HL Deb 29 March 1900 vol 81 c621
THE PRIME MINISTER AND SECRETARY OF STATE FOR FOREIGN AFFAIRS (The Marquess of SALISBURY)

My Lords, I have put down this proposal for a Standing Order of the House in order to stop up a gap—not a very large one—in the working of our machinery. At present there are a certain number of Commissions and other bodies which have legislative powers to this extent—that they can make a scheme and lay it on the Table of the two Houses of Parliament, and then it becomes law at the end of a certain time if no Address is presented against it. It is obviously a considerable abuse, and if the matter was more important it would be a grave abuse, that by the delay of the printer in circulating a scheme nobody knows of its existence until a few days before the power of arresting it has expired. I have known it run very near to the edge of the time that is allowed. That, clearly, is an abuse, the possibility of which ought not to exist.

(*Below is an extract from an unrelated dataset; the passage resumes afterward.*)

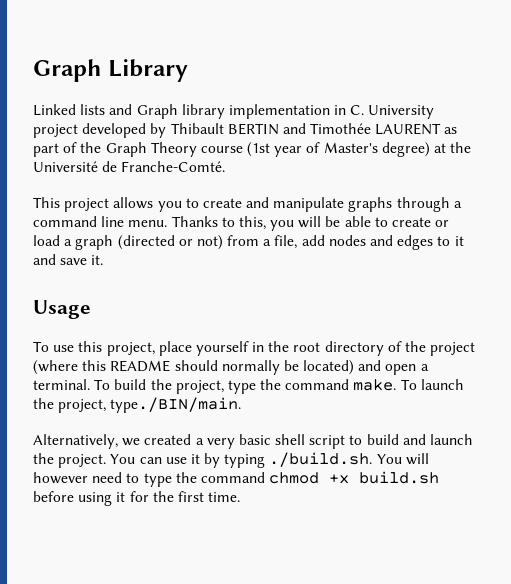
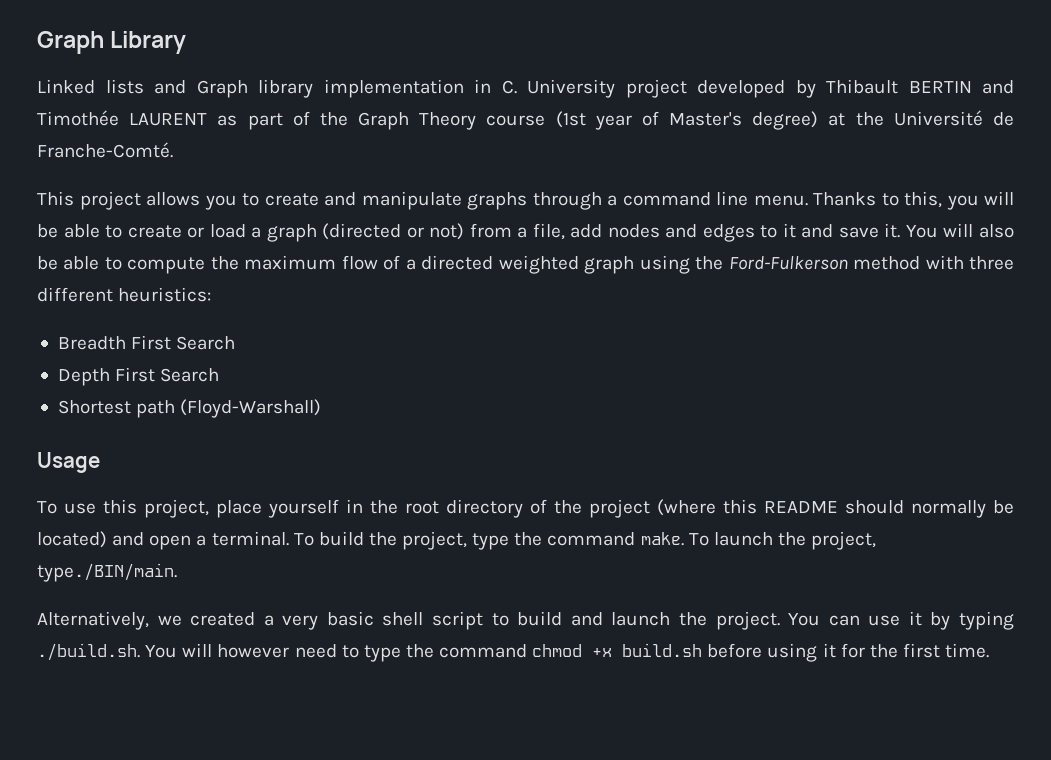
(104, 260) none -> [905,223,1014,238] [37,255,1015,274] [37,287,212,302] [57,335,236,350] [57,367,220,386] [57,399,322,418] You will also be able to compute the maximum flow of a directed weighted graph using the Ford-Fulkerson method with three different heuristics: // Breadth First Search // Depth First Search // Shortest path (Floyd-Warshall)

I want to avoid using any language which would intimate that any serious miscarriage of justice or of public policy has taken place; but, still, it is an error that ought to be prevented, and it will be prevented by saying that the laying on the Table—a matter over which we have control—shall not take place until the scheme is printed, and that, when it is printed, it shall be circulated to peers.

Ordered, That where by Statute any scheme before it can be sanctioned by Order in Council is ordered to lie on the Table for a prescribed number of days, it shall be laid on the Table in a printed form, and not otherwise; and thereupon shall forthwith be circulated to the Members of this House.—(The Marquess of Salisbury.)